Danylo (name changed), 18, shares information about HIV with his university friends in Cherkassy, Ukraine. For example, “that HIV is treatable and it is possible to live a healthy life”.
“I talk to people about HIV, and I’ve also organised testing,” says Danylo. “I’ve been sharing facts about HIV since I was 11, when I first found out I was living with HIV.”
I was born with HIV. I remember first hearing the word when I was about six years old but it wasn’t until I was 11 that I was properly told. I was upset at first, I didn’t know much about it so I was scared, but my mum said all I had to do was continue taking my pills and everything will be OK – and it is.”
“There’s still a lot of stigma that exists in Ukraine, and some crazy myths. Like what? Well, one rumour is that it’s a biological weapon, developed by America to harm citizens in other countries. The KGB spread the myth in the 1980s and some people still believe it now.”
“I had a friend who was quite aggressive in his attitude towards people living with HIV. I didn’t tell him that I’m HIV positive myself but I was able to change his opinion, he no longer thinks people with HIV are ‘dangerous’.”
“I feel ready to be open about my status but my parents want me to wait, they are concerned about people’s reactions towards me, including some relatives who don’t know.”
Danylo’s own attitude is very positive. “If some people decided not to be friends with me because of HIV, well that would their decision.”
He describes his mother as a great support, they clearly have a close bond. “She told me that after my birth I was taken from her for two days, they didn’t let her be with me.”
It was common in the 1990s, when treatment was not available in Ukraine, for parents living with HIV to be encouraged to abandon their newborns, often feeling like they had no choice. “My mother’s former classmate worked in the hospital, and in the evening she brought me to her.”
Danylo’s mum had to fight to keep him. He’s proud of his mum. “I thank my mum for my confidence, she has always supported me.” He’s making her very proud too.
“I’m studying ICT. I want to graduate from university and start working with an IT company. Cherkassy is the Ukrainian equivalent of Silicon Valley, it’s known for its tech industry.”

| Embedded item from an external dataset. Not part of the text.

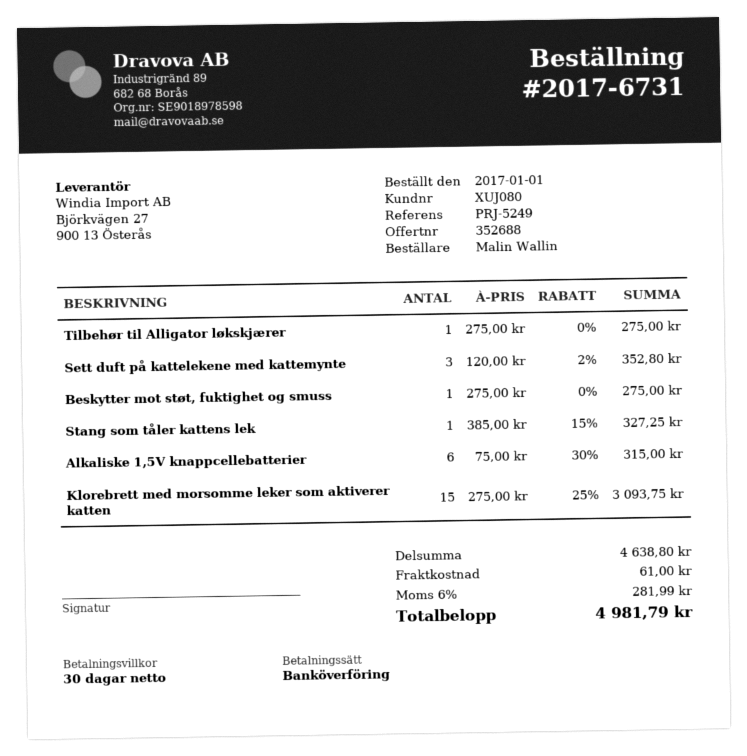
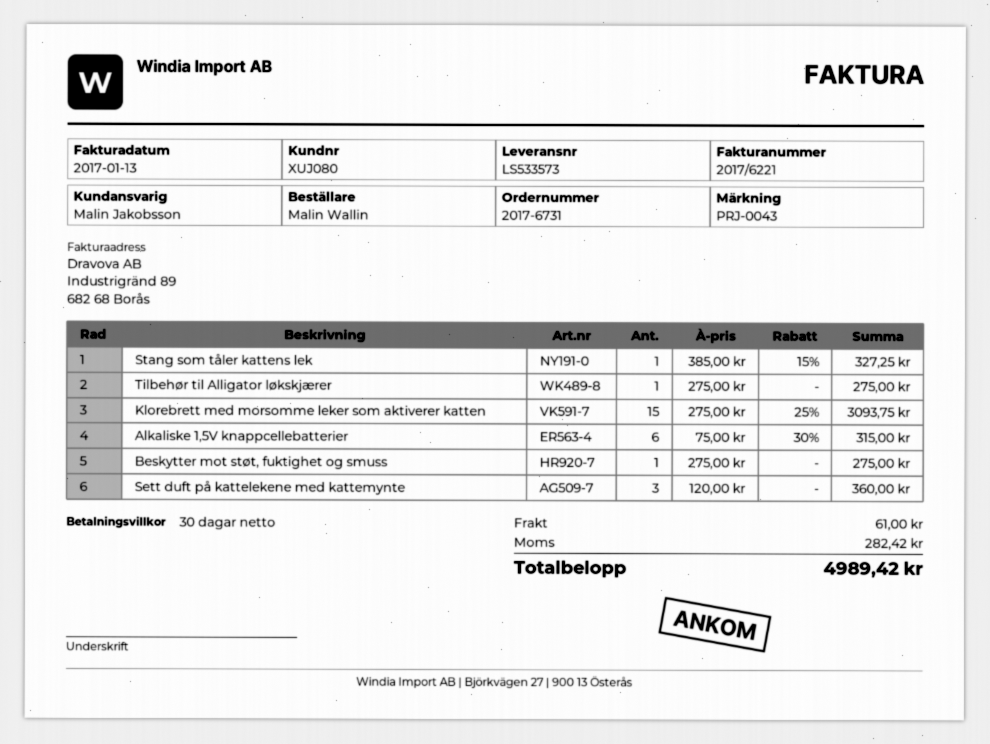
reference: PRJ-5249 -> PRJ-0043
Sett duft på kattelekene med kattemynte: 3 x 120.00 - 2% = 352.80 -> 3 x 120.00 = 360.00
tax: 281.99 -> 282.42
total: 4981.79 -> 4989.42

He also plans to continue his role as a youth leader in the HIV response. He is supported by our campaign parter, 100% LIFE, and attends workshops and social activities. I’ve met many interesting people, and want to work in this area alongside my studies and help other adolescents. Treatment is one of the things I get asked about a lot, how to take pills properly and about any risks or side-effects.”
Danylo’s 8 top ways to reduce HIV stigma
- I think attitudes can be changed for the better if people have facts about HIV.
- HIV should be on the curriculum at school and taught from the very beginning. Some teachers do, some don’t, it should be all.
- Doctors, social workers and activists could give talks at school.
- Youth leaders are important to support other adolescents living with HIV. We serve as an example to other young people.
- Having the best treatment options means people can live healthier lives. Seeing that people with HIV are healthy can make people less afraid. There are more affordable, optimal treatment options available in Ukraine thanks to treatment activists and intellectual property experts at 100% LIFE.
- People need to be aware of U=U. Effective treatment means the HIV virus is undetectable and untransmittable.
- More people need to be open about their HIV status, such as activists, but also celebrities.
- For people with HIV to live their life fully. HIV won’t stop me with anything in my life. I know I can have a good career, and I’m confident about having my own family and children in the future.